After staying flat through September 2011, the S&P 500 jumped 31 percent between its October low and the end of March.

BUY THE DIP?

Gridlock in Washington and all that could possibly go wrong with the economy if a deal is not reached have grabbed the headlines, but the negotiations leave room for stock market gains. Congressional leaders said Friday they will work through the Thanksgiving holiday recess to find a solution.

"The debate over how to solve (the fiscal cliff) may be more productive than is commonly recognized," said Brad Lipsig, senior portfolio manager at UBS Financial Services in New York.

"The U.S. is facing a major debt overhang, and serious steps toward addressing it might ultimately be viewed as a positive for future growth," he said. "The market may recognize this and, after a time of hand wringing, recover from the concerns with a renewed sense of optimism."

The recent selling took the S&P 500's relative strength index - a technical measure of internal strength - below 30 this week, indicating the benchmark is oversold and due for a rebound.

The RSI in four of the 10 S&P sectors - utilities, telecoms, consumer staples and technology - is below 30 and the highest RSI reading, for the consumer discretionary sector, is below 40, suggesting a bounce is in store.

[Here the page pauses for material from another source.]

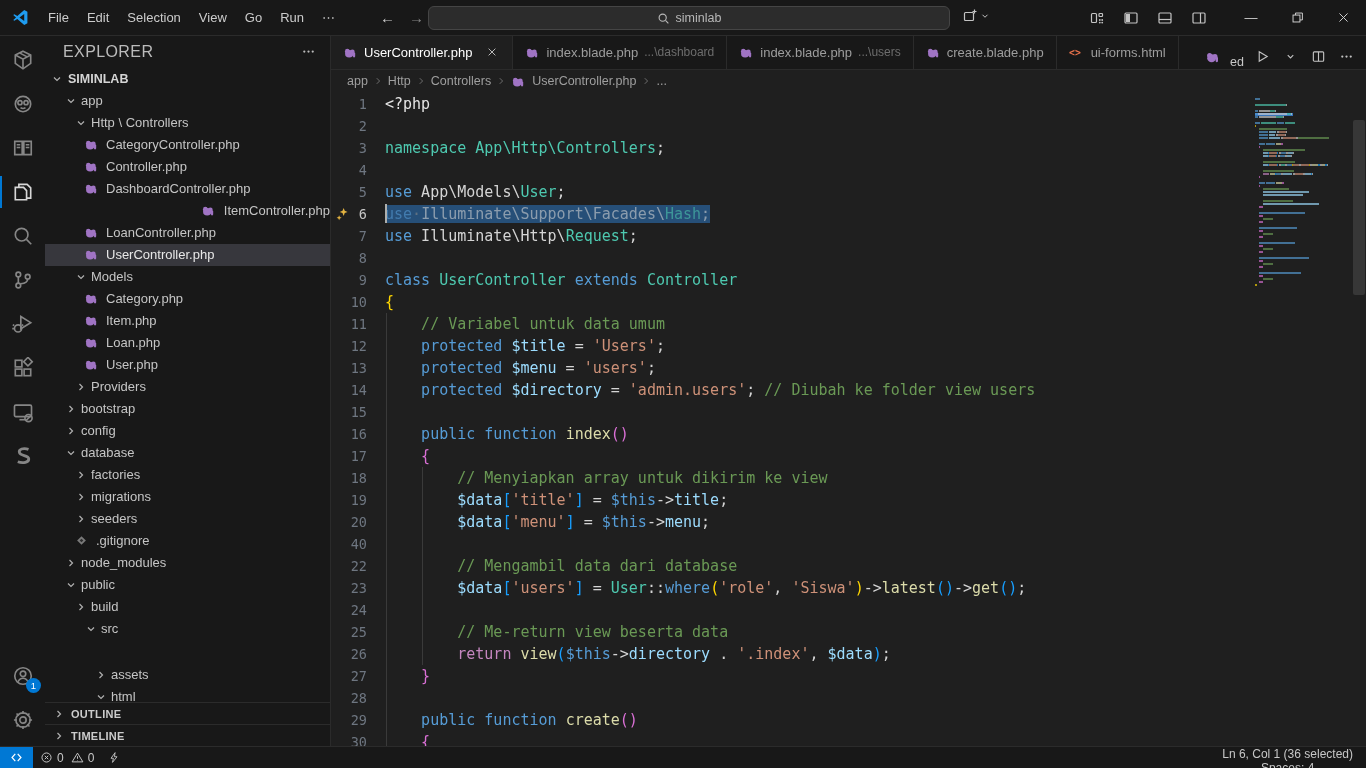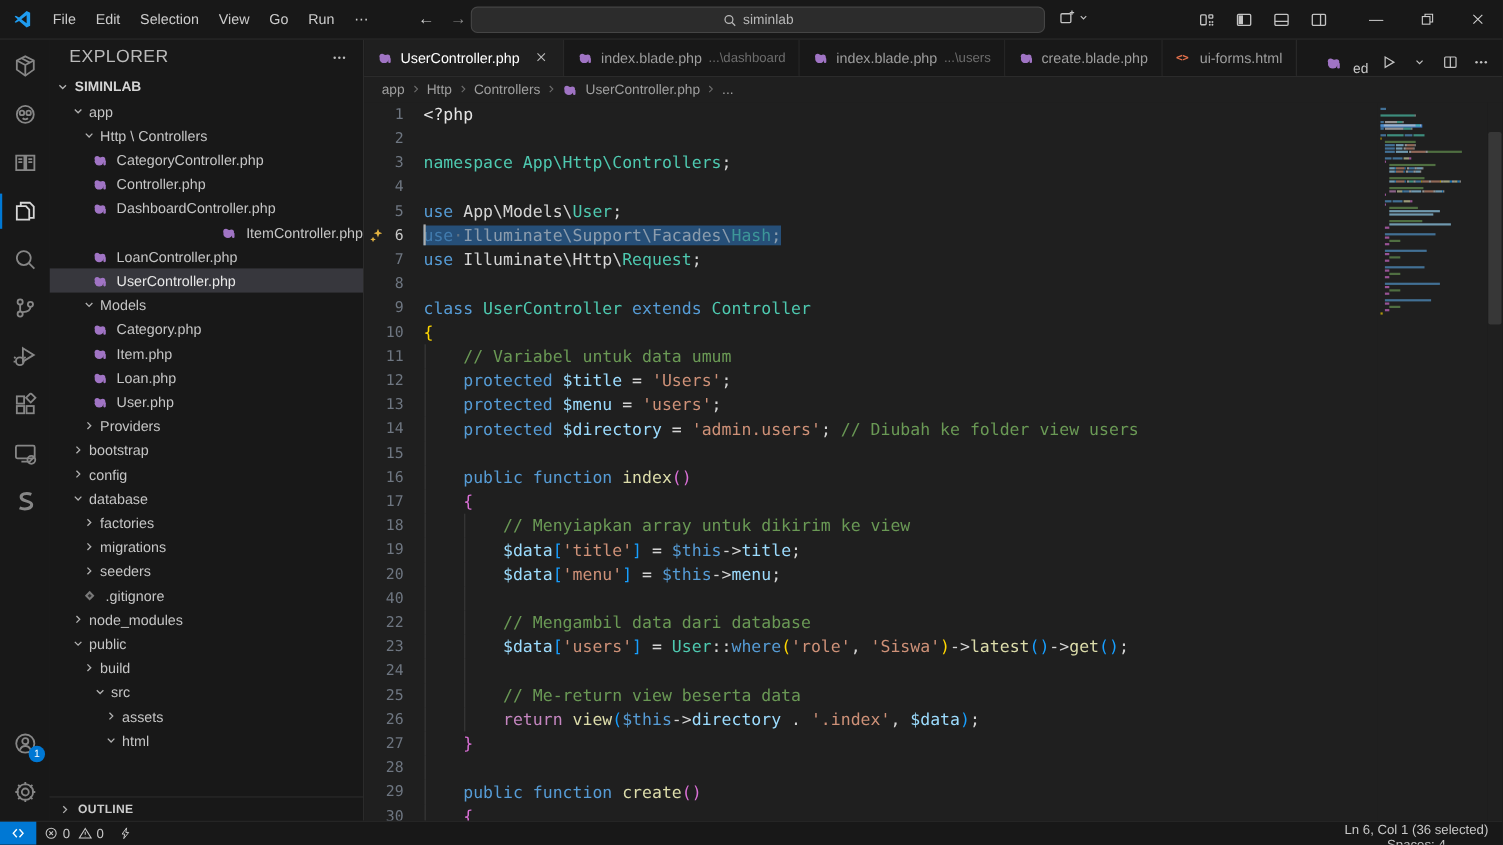"assets" div.tree-row { margin-top: none -> 24px }
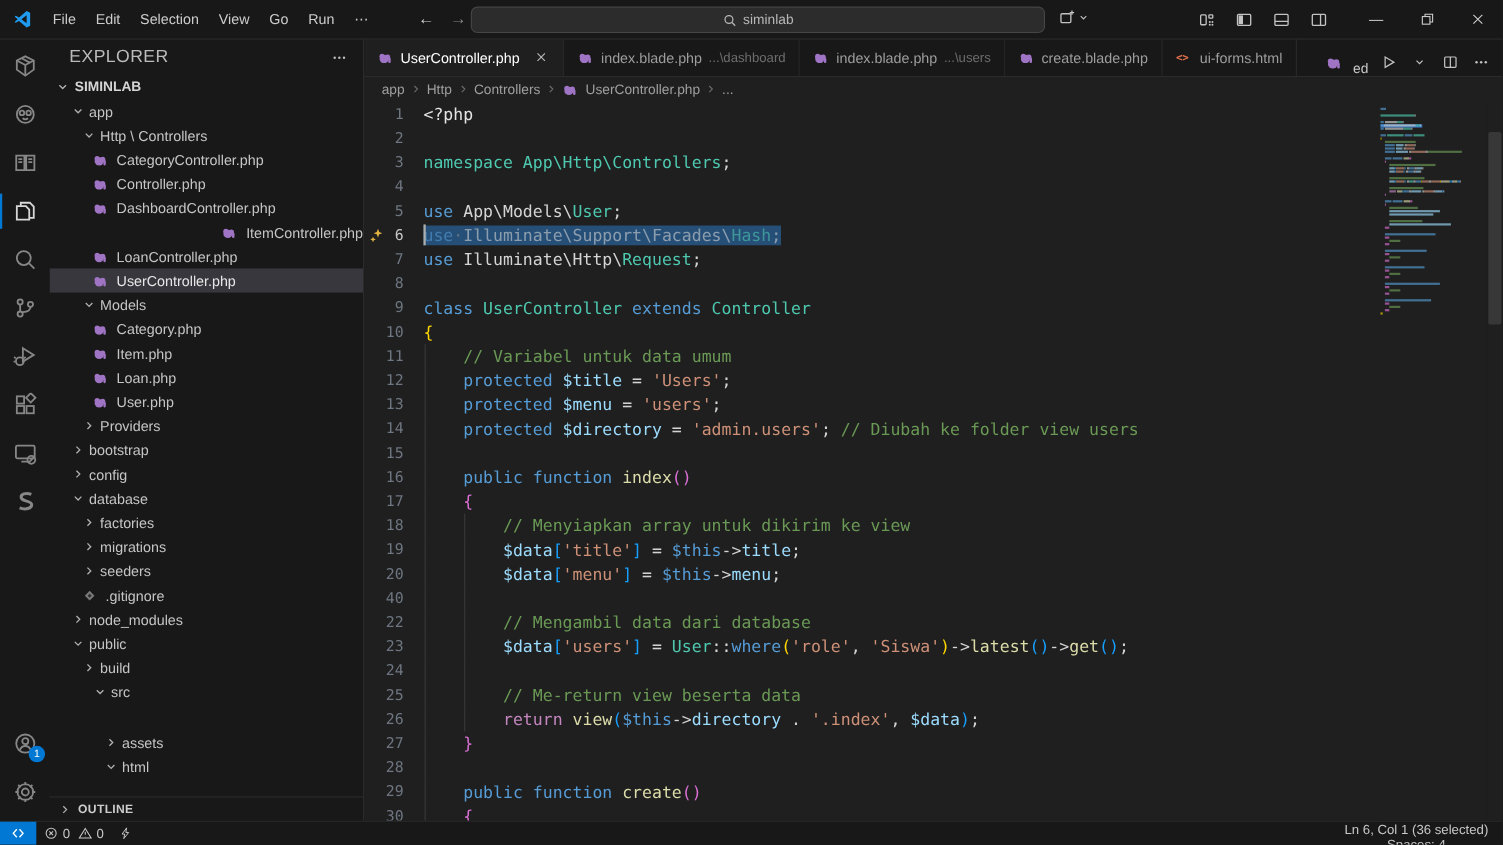"TIMELINE" div.sb-panel { html: none -> <div> <span> <svg> <path></path> </svg> </span> <span>TIMELINE</span> </div> }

"What I want to do is what we did during the decline following the budget negotiations in the summer of 2011: The lower the stock market goes, the more I want to own stock," said Brian Reynolds, chief market strategist at New York-based Rosenblatt Securities.

"If we go off the cliff it will be with a bungee cord attached," he said.

KEEP CALM AND HEDGE

Volatility is expected to rise through the end of November and to spike in late December if no agreement on the fiscal cliff is reached in Congress. Alongside comes opportunity for those with high risk tolerance.

"Recently, volatility has increased in the market overall. You can't really pick it up in the VIX yet, but I think as we get through November, I think you're likely to see the VIX be at a relatively higher level," said Bruce Zaro, chief technical strategist at Delta Global Asset Management in Boston.

In 2011, the VIX averaged 19.2 in July and 35 in August. So far this month the average is 17.8 and it is expected to spike if negotiations on the cliff drag into late next month.

"Looking at the range of possibilities, I would say any of them would be better than sitting here waiting. I would even put going off the fiscal cliff in that category," said Jill Cuniff, president of Seattle-based Edge Asset Management Inc, which manages about $20 billion.

"But we don't believe Congress will let that happen; there's going to be some middle ground here."